Following this Dundee headed north to raise an army against King William and for the next couple of months the Jacobite army began to take shape. Initially recruits were slow to emerge but gradually support grew with various clan chiefs pledging their allegiance and men from Ireland coming over to add to Dundee’s men. By July the army had eight battalions of men and were performing the deadly Highland Charge manoeuvre against their enemies.

On 27th July 1689 the Jacobite men faced the Government troops at Killiecrankie. This battle would decide who would gain control over Blair Castle, a main point in the route through the Highlands. It is estimated the Jacobites had roughly 2,500 men whilst the Government stood at 4,000 men. To help them though the Jacobites held a strong position on a hilltop above the Government men and waited until the sun was setting before making their charge. The battle lasted only a few minutes with the Highland Charge so fast that, it is said, the Government men didn’t even have time to fix their bayonets, leaving them unarmed at close quarters. The Government men were quickly forced to retreat and about half of the Government army was killed as they fled the field.

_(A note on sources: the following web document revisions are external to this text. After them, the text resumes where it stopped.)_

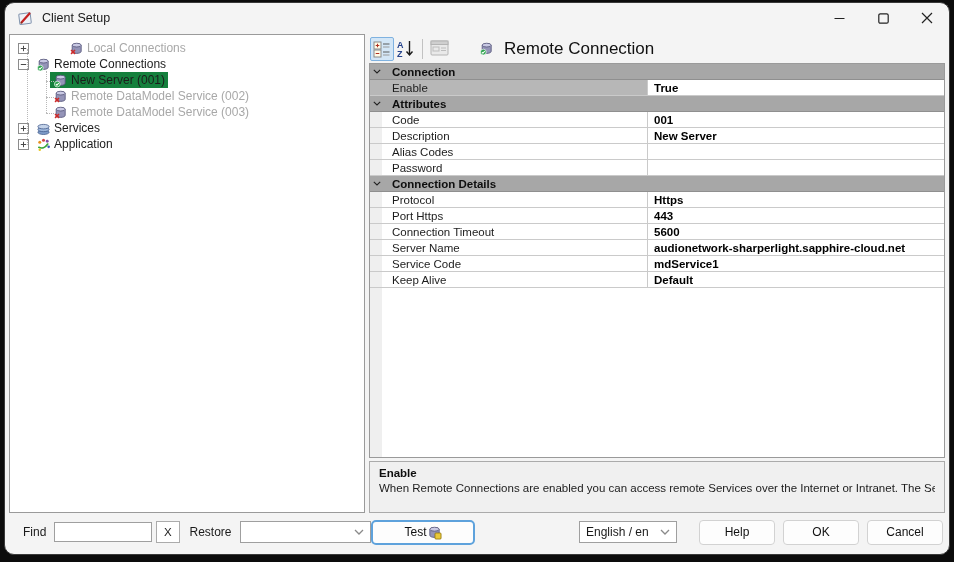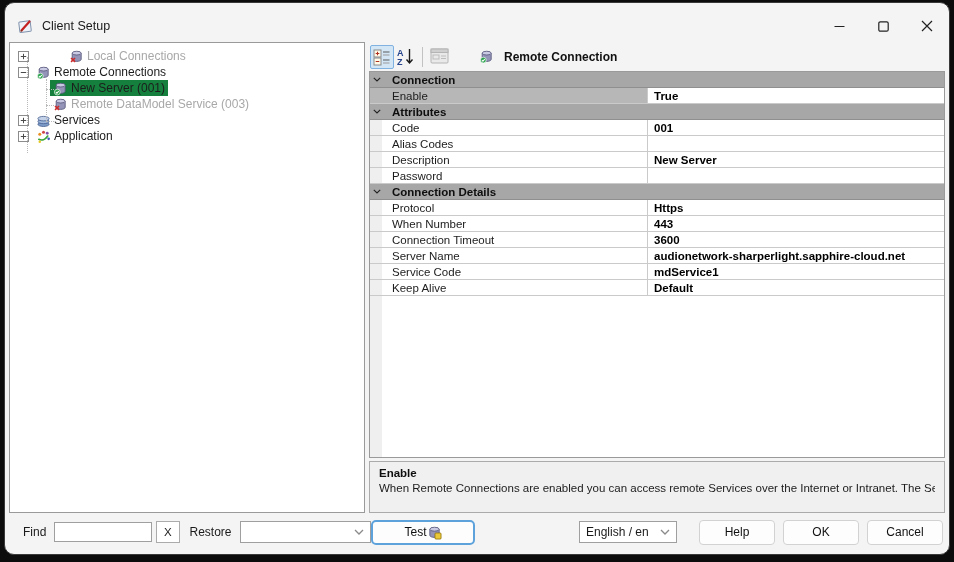--- a/index.html
+++ b/index.html
@@ -7,7 +7,7 @@
   .frame{position:absolute;left:4px;top:2px;right:4px;bottom:7px;background:#f4f4f4;border:1px solid #3a3a3a;border-radius:10px;overflow:hidden;display:flex;flex-direction:column;}
 
   
-  .titlebar{height:30px;display:flex;align-items:center;padding-left:12px;flex-shrink:0;margin-top:8px;}
+  .titlebar{height:30px;display:flex;align-items:center;padding-left:12px;flex-shrink:0;}
   .app-icon{width:17px;height:17px;display:inline-flex;margin-right:8px;}
   .title-text{font-size:12.5px;color:#1a1a1a;}
   .win-controls{margin-left:auto;display:flex;height:100%;}

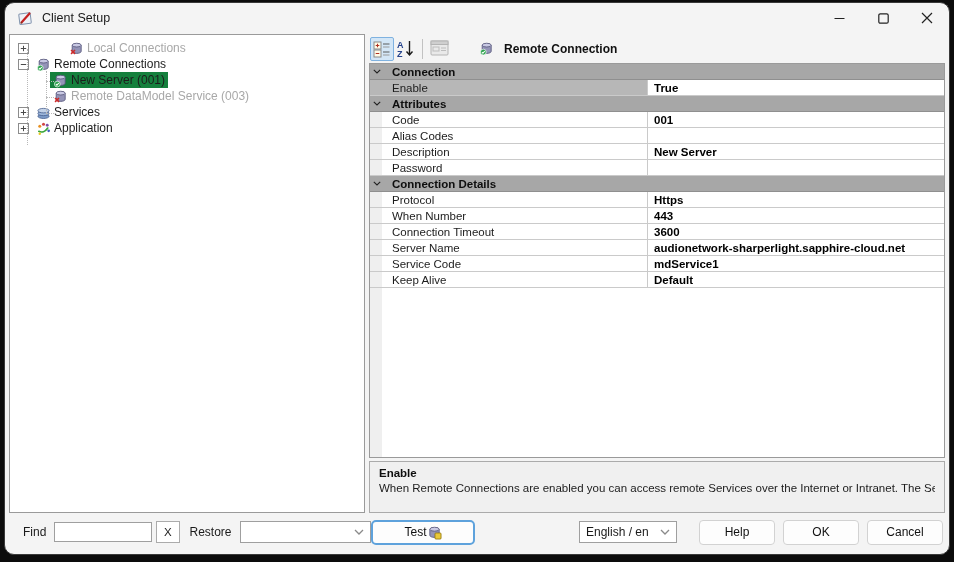--- a/index.html
+++ b/index.html
@@ -34,7 +34,7 @@
   .tb-btn.selected{background:#d3e6f6;border:1px solid #7fb2e0;border-radius:2px;}
   .tb-sep{width:1px;height:20px;background:#c2c2c2;margin:0 4px;}
   .obj-icon{width:16px;height:16px;display:inline-flex;margin-left:28px;}
-  .obj-title{font-size:12px;font-weight:bold;color:#111;margin-left:9px;}
+  .obj-title{font-size:17px;font-weight:normal;color:#111;margin-left:9px;}
 
   
   .prop-grid{flex:1;background:#ffffff;border:1px solid #9a9a9a;position:relative;overflow:hidden;}

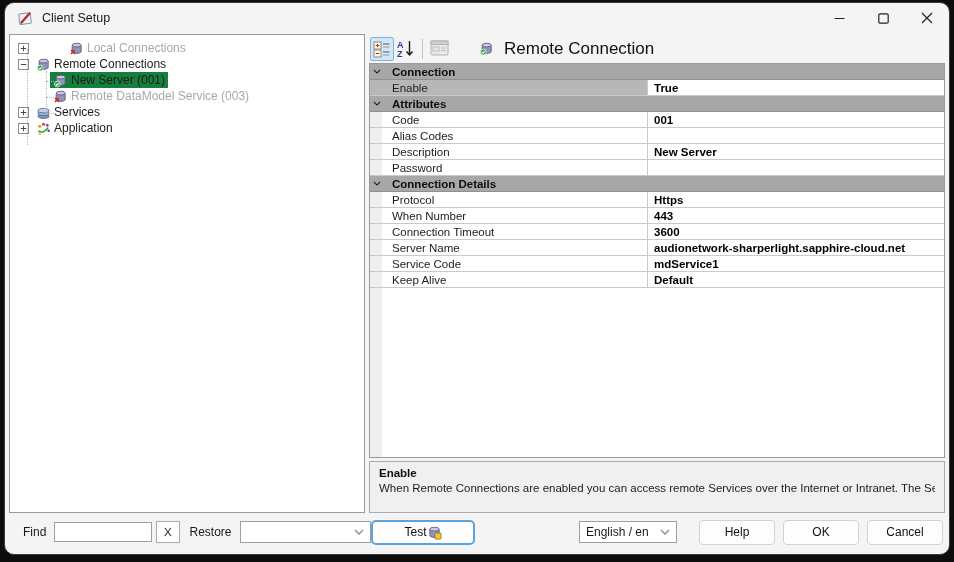--- a/index.html
+++ b/index.html
@@ -159,6 +159,18 @@
                 <path d="M2.2 9.6 L6.4 13.8 M6.4 9.6 L2.2 13.8" stroke="#cc2b2b" stroke-width="1.7"></path>
               </svg>
             </span>
+            <span class="tree-label">Remote DataModel Service (002)</span>
+          </span>
+        </div>
+        <div class="tree-row muted" style="padding-left: 40px;">
+          <span class="row-content">
+            <span class="tree-icon">
+              <svg width="15" height="15" viewBox="0 0 16 16">
+                <path d="M3.4 4.4 v6.6 c0 1.3 2.1 2.2 4.8 2.2 s4.8-0.9 4.8-2.2 V4.4" fill="#9494b8" stroke="#55557a" stroke-width="0.9"></path>
+                <ellipse cx="8.2" cy="4.4" rx="4.8" ry="2" fill="#c9c9e4" stroke="#55557a" stroke-width="0.9"></ellipse>
+                <path d="M2.2 9.6 L6.4 13.8 M6.4 9.6 L2.2 13.8" stroke="#cc2b2b" stroke-width="1.7"></path>
+              </svg>
+            </span>
             <span class="tree-label">Remote DataModel Service (003)</span>
           </span>
         </div>

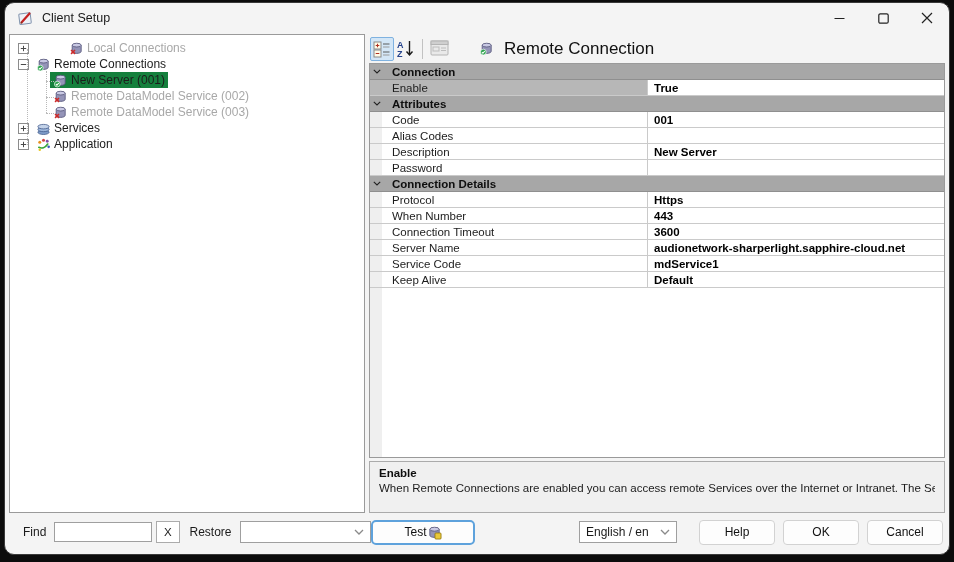--- a/index.html
+++ b/index.html
@@ -289,13 +289,13 @@
           </div>
           <div class="pg-row">
             <div class="pg-gutter"></div>
+            <div class="pg-label">Description</div>
+            <div class="pg-value">New Server</div>
+          </div>
+          <div class="pg-row">
+            <div class="pg-gutter"></div>
             <div class="pg-label">Alias Codes</div>
             <div class="pg-value"></div>
-          </div>
-          <div class="pg-row">
-            <div class="pg-gutter"></div>
-            <div class="pg-label">Description</div>
-            <div class="pg-value">New Server</div>
           </div>
           <div class="pg-row">
             <div class="pg-gutter"></div>

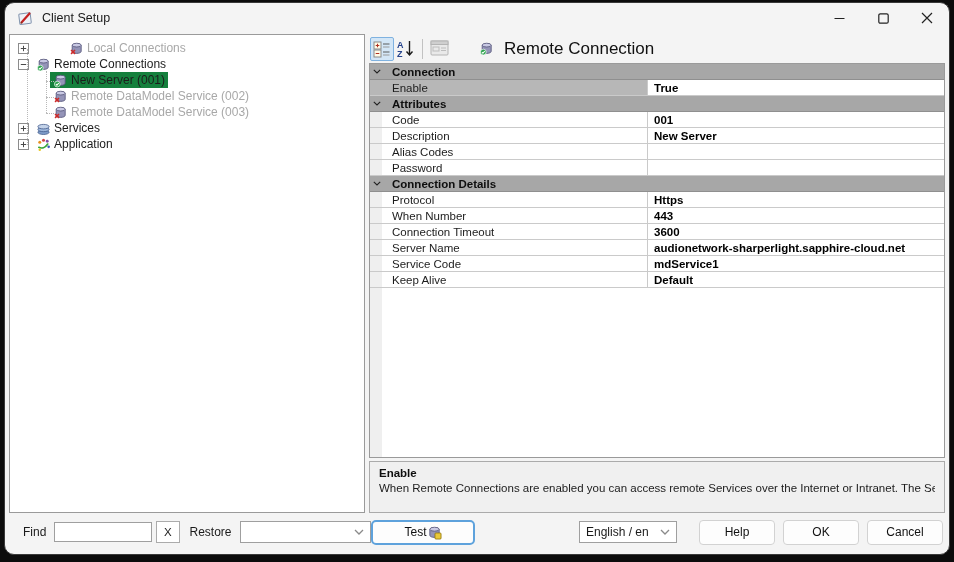--- a/index.html
+++ b/index.html
@@ -317,7 +317,7 @@
           </div>
           <div class="pg-row">
             <div class="pg-gutter"></div>
-            <div class="pg-label">When Number</div>
+            <div class="pg-label">Port Https</div>
             <div class="pg-value">443</div>
           </div>
           <div class="pg-row">

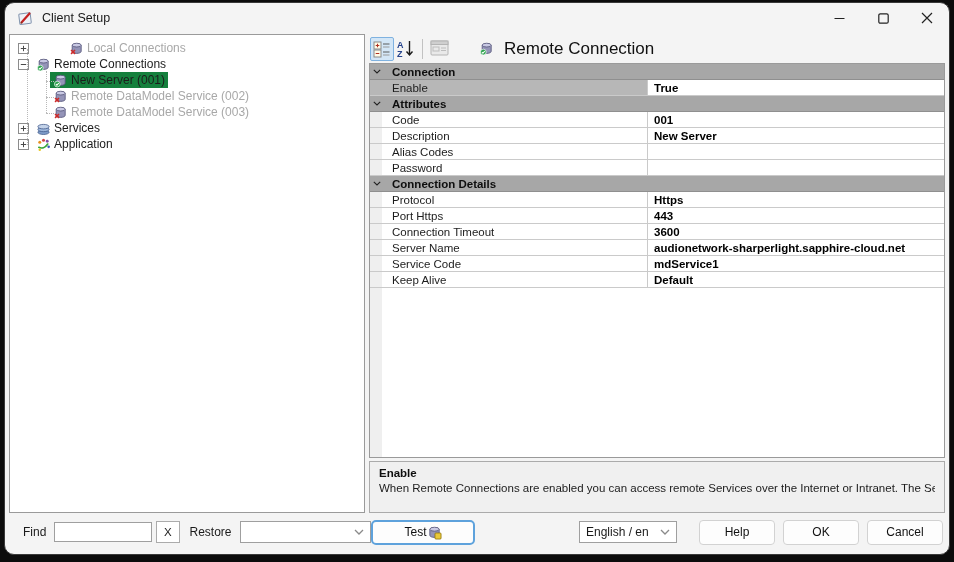--- a/index.html
+++ b/index.html
@@ -323,7 +323,7 @@
           <div class="pg-row">
             <div class="pg-gutter"></div>
             <div class="pg-label">Connection Timeout</div>
-            <div class="pg-value">3600</div>
+            <div class="pg-value">5600</div>
           </div>
           <div class="pg-row">
             <div class="pg-gutter"></div>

Meanwhile the victory had also cost the Jacobites. It is suggested that almost a third of the Jacobite force was killed and Dundee himself was fatally wounded. Victory had come at a high price. Dundee was believed to have been hit by a musket ball which knocked him off his horse. His men carried him to the nearby St Brides Kirk where he was buried in a vault in the kirk. His helmet and breastplate, removed from the vault below the church in the 19th century, are still preserved in Blair Castle.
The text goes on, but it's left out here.